____ DATASET RECORDS

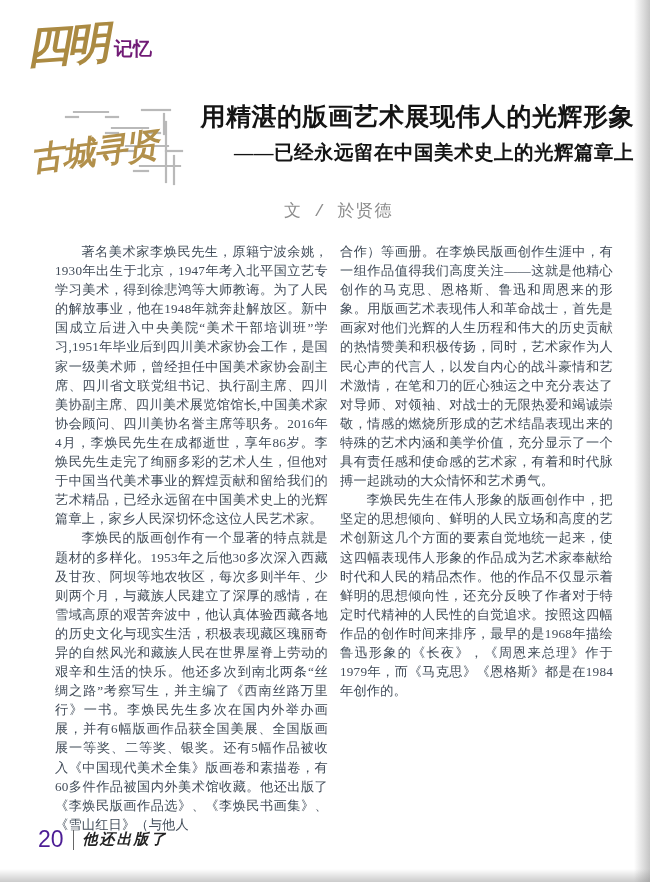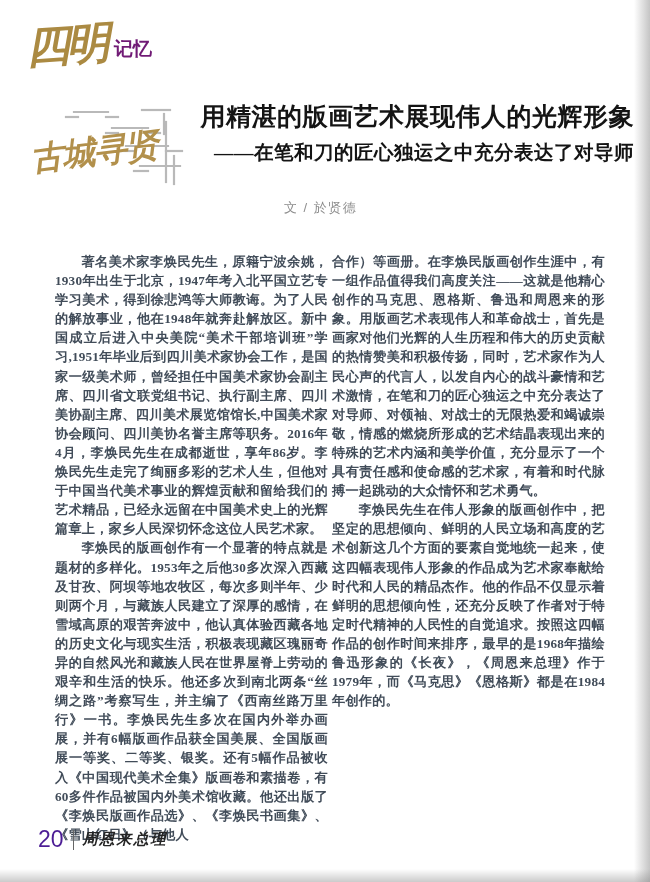--- a/index.html
+++ b/index.html
@@ -34,27 +34,27 @@
   .main-title{
     margin:0;font-size:25px;font-weight:bold;color:#141414;
     letter-spacing:0.5px;line-height:34px;
   }
   .sub-title{
     margin:6px 0 0 0;font-size:19.5px;font-weight:bold;color:#141414;
     letter-spacing:0.5px;line-height:26px;
   }
   .byline{
     position:absolute;top:199px;left:284px;
-    font-size:13px;color:#8d8d8d;letter-spacing:1.5px;
-    font-family:Liberation Sans, sans-serif;
+    font-size:17px;color:#8d8d8d;letter-spacing:1.5px;
+    font-family:Liberation Mono, monospace;
   }
   
   .columns{
-    position:absolute;top:252px;left:55px;width:558px;
-    display:flex;gap:4px;font-weight:bold;
+    position:absolute;top:242px;left:55px;width:558px;
+    display:flex;gap:12px;
   }
   .col{
     width:273px;
     font-size:13.2px;line-height:19.1px;
     text-align:justify;color:#414c59;letter-spacing:0.2px;
   }
   .col p{margin:0;}
   .col p.indent{text-indent:2em;}
   
   .footer{position:absolute;left:38px;top:826px;display:flex;align-items:center;}
@@ -108,38 +108,38 @@
           <path d="M84 62 h40"></path>
             <path d="M78 67 h14"></path>
           <path d="M110 18 v60"></path>
             <path d="M118 52 v28"></path>
         </g>
       </svg>
       <span class="stamp-text">古城寻贤</span>
     </div>
     <div class="titles">
       <h1 class="main-title">用精湛的版画艺术展现伟人的光辉形象</h1>
-      <h2 class="sub-title">——在笔和刀的匠心独运之中充分表达了对导师</h2>
+      <h2 class="sub-title">——已经永远留在中国美术史上的光辉篇章上</h2>
     </div>
   </div>
 
   <div class="byline">文 / 於贤德</div>
 
   <div class="columns">
     <div class="col">
       <p class="indent">著名美术家李焕民先生，原籍宁波余姚，1930年出生于北京，1947年考入北平国立艺专学习美术，得到徐悲鸿等大师教诲。为了人民的解放事业，他在1948年就奔赴解放区。新中国成立后进入中央美院“美术干部培训班”学习,1951年毕业后到四川美术家协会工作，是国家一级美术师，曾经担任中国美术家协会副主席、四川省文联党组书记、执行副主席、四川美协副主席、四川美术展览馆馆长,中国美术家协会顾问、四川美协名誉主席等职务。2016年4月，李焕民先生在成都逝世，享年86岁。李焕民先生走完了绚丽多彩的艺术人生，但他对于中国当代美术事业的辉煌贡献和留给我们的艺术精品，已经永远留在中国美术史上的光辉篇章上，家乡人民深切怀念这位人民艺术家。</p>
       <p class="indent">李焕民的版画创作有一个显著的特点就是题材的多样化。1953年之后他30多次深入西藏及甘孜、阿坝等地农牧区，每次多则半年、少则两个月，与藏族人民建立了深厚的感情，在雪域高原的艰苦奔波中，他认真体验西藏各地的历史文化与现实生活，积极表现藏区瑰丽奇异的自然风光和藏族人民在世界屋脊上劳动的艰辛和生活的快乐。他还多次到南北两条“丝绸之路”考察写生，并主编了《西南丝路万里行》一书。李焕民先生多次在国内外举办画展，并有6幅版画作品获全国美展、全国版画展一等奖、二等奖、银奖。还有5幅作品被收入《中国现代美术全集》版画卷和素描卷，有60多件作品被国内外美术馆收藏。他还出版了《李焕民版画作品选》、《李焕民书画集》、《雪山红日》（与他人</p>
     </div>
     <div class="col">
       <p>合作）等画册。在李焕民版画创作生涯中，有一组作品值得我们高度关注——这就是他精心创作的马克思、恩格斯、鲁迅和周恩来的形象。用版画艺术表现伟人和革命战士，首先是画家对他们光辉的人生历程和伟大的历史贡献的热情赞美和积极传扬，同时，艺术家作为人民心声的代言人，以发自内心的战斗豪情和艺术激情，在笔和刀的匠心独运之中充分表达了对导师、对领袖、对战士的无限热爱和竭诚崇敬，情感的燃烧所形成的艺术结晶表现出来的特殊的艺术内涵和美学价值，充分显示了一个具有责任感和使命感的艺术家，有着和时代脉搏一起跳动的大众情怀和艺术勇气。</p>
       <p class="indent">李焕民先生在伟人形象的版画创作中，把坚定的思想倾向、鲜明的人民立场和高度的艺术创新这几个方面的要素自觉地统一起来，使这四幅表现伟人形象的作品成为艺术家奉献给时代和人民的精品杰作。他的作品不仅显示着鲜明的思想倾向性，还充分反映了作者对于特定时代精神的人民性的自觉追求。按照这四幅作品的创作时间来排序，最早的是1968年描绘鲁迅形象的《长夜》，《周恩来总理》作于1979年，而《马克思》《恩格斯》都是在1984年创作的。</p>
     </div>
   </div>
 
   <div class="footer">
     <span class="pagenum">20</span>
     <span class="footer-divider"></span>
-    <span class="journal">周恩来总理</span>
+    <span class="journal">他还出版了</span>
   </div>
 
   <div class="edge-right"></div>
   <div class="edge-bottom"></div>
 </div>
 
 </body></html>

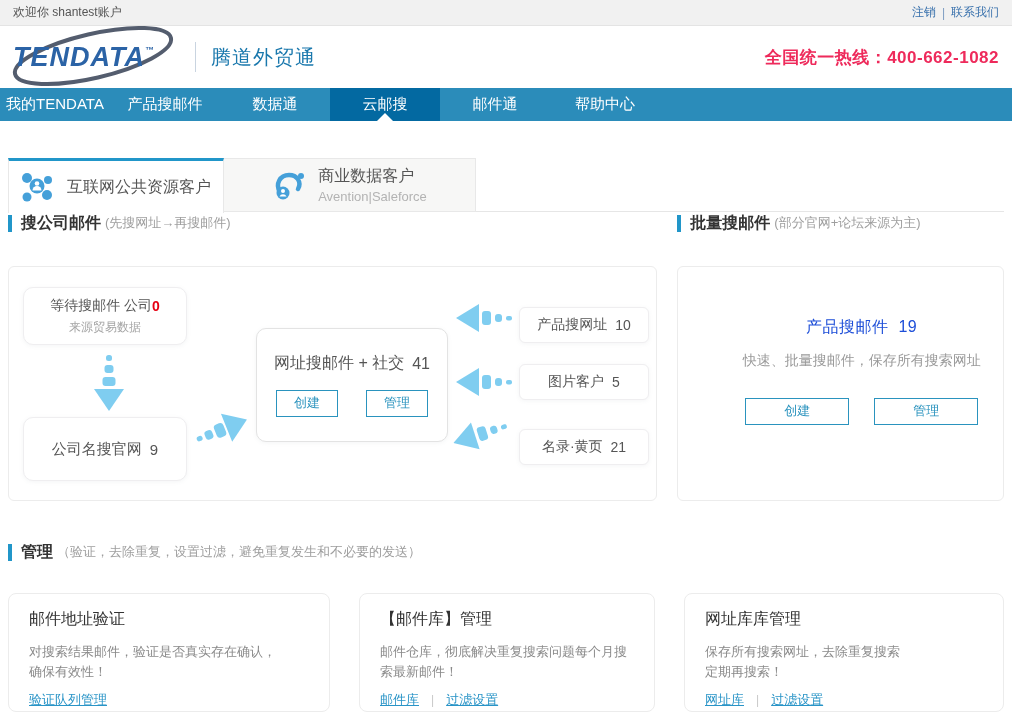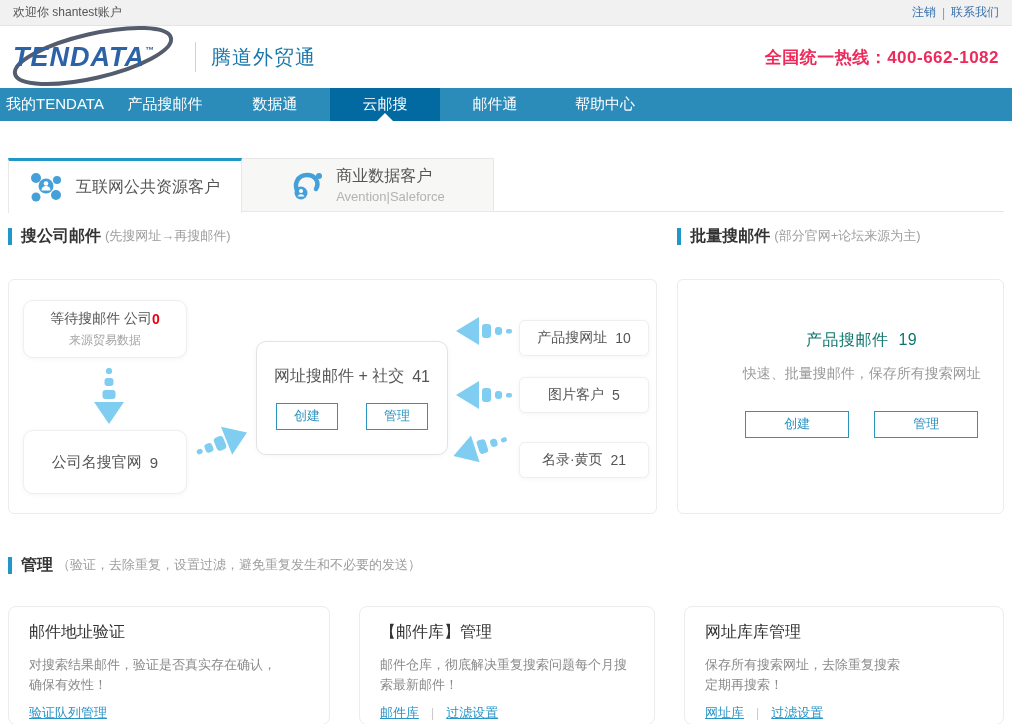--- a/index.html
+++ b/index.html
@@ -33,29 +33,29 @@
   .nav-item.active { background:#0369a1; }
   .nav-caret { position:absolute; bottom:0; left:50%; margin-left:-8px; width:0; height:0;
     border-left:8px solid transparent; border-right:8px solid transparent; border-bottom:8px solid #fff; }
 
   
   .content { padding:0 8px; }
 
   
   .tabs-row { margin-top:37px; display:flex; border-bottom:1px solid #e6e6e6; height:54px; }
   .tab { display:flex; align-items:center; justify-content:center; cursor:pointer; }
-  .tab-active { width:234px; height:55px; margin-bottom:-1px; background:#fff;
+  .tab-active { width:216px; height:55px; margin-bottom:-1px; background:#fff;
     border-top:3px solid #2196c9; border-left:1px solid #e8e8e8; border-right:1px solid #e8e8e8; gap:14px; }
   .tab-inactive { width:252px; height:54px; background:#f7f7f6; border:1px solid #e8e8e8; border-left:none; gap:12px; }
   .tab-label { font-size:16px; color:#555; }
   .tab-sub { font-size:13px; color:#b3b3b3; margin-top:2px; }
   .tab-texts { display:flex; flex-direction:column; align-items:flex-start; }
 
   
-  .cols { display:flex; gap:20px; margin-top:13px; }
+  .cols { display:flex; gap:20px; margin-top:0; }
   .col-left { width:652px; }
   .col-right { width:328px; }
   .sec-header { display:flex; align-items:center; height:22px; }
   .sec-bar { width:4px; height:17px; background:#2196c9; margin-right:9px; }
   .sec-title { font-size:16px; font-weight:bold; color:#333; }
   .sec-note { font-size:13px; color:#9e9e9e; margin-left:4px; }
 
   
   .panel { margin-top:32px; height:235px; border:1px solid #ececec; border-radius:6px;
     position:relative; background:#fff; }
@@ -83,21 +83,21 @@
   .arrow svg { display:block; }
   .arrow-down { left:84px; top:86px; }
   .arrow-diag { left:184px; top:146px; transform:rotate(-22deg); }
   .arrow-l1 { left:447px; top:36px; }
   .arrow-l2 { left:447px; top:100px; }
   .arrow-l3 { left:443px; top:152px; transform:rotate(-18deg); }
 
   
   .batch-content { position:absolute; left:0; top:0; width:100%; height:100%;
     text-align:center; padding-left:42px; }
-  .batch-title { margin-top:50px; font-size:16px; color:#0f766e; letter-spacing:0.5px; }
+  .batch-title { margin-top:50px; font-size:16px; color:#1d4ed8; letter-spacing:0.5px; }
   .batch-desc { margin-top:14px; font-size:14px; color:#9a9a9a; }
   .batch-btns { margin-top:28px; display:flex; justify-content:center; gap:25px; }
   .btn-wide { width:104px; padding:4px 0; text-align:center; }
 
   
   .manage-header { margin-top:40px; }
   .cards { margin-top:30px; display:flex; justify-content:space-between; }
   .card { height:119px; border:1px solid #ececec; border-radius:8px; padding:15px 20px; background:#fff; }
   .card1 { width:322px; } .card2 { width:296px; } .card3 { width:320px; }
   .card-title { font-size:16px; color:#333; }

________

• [EXERCISE]:
If a line in the entries above includes "header", count it; report the total alone.

• [ANSWER SECTION]:
2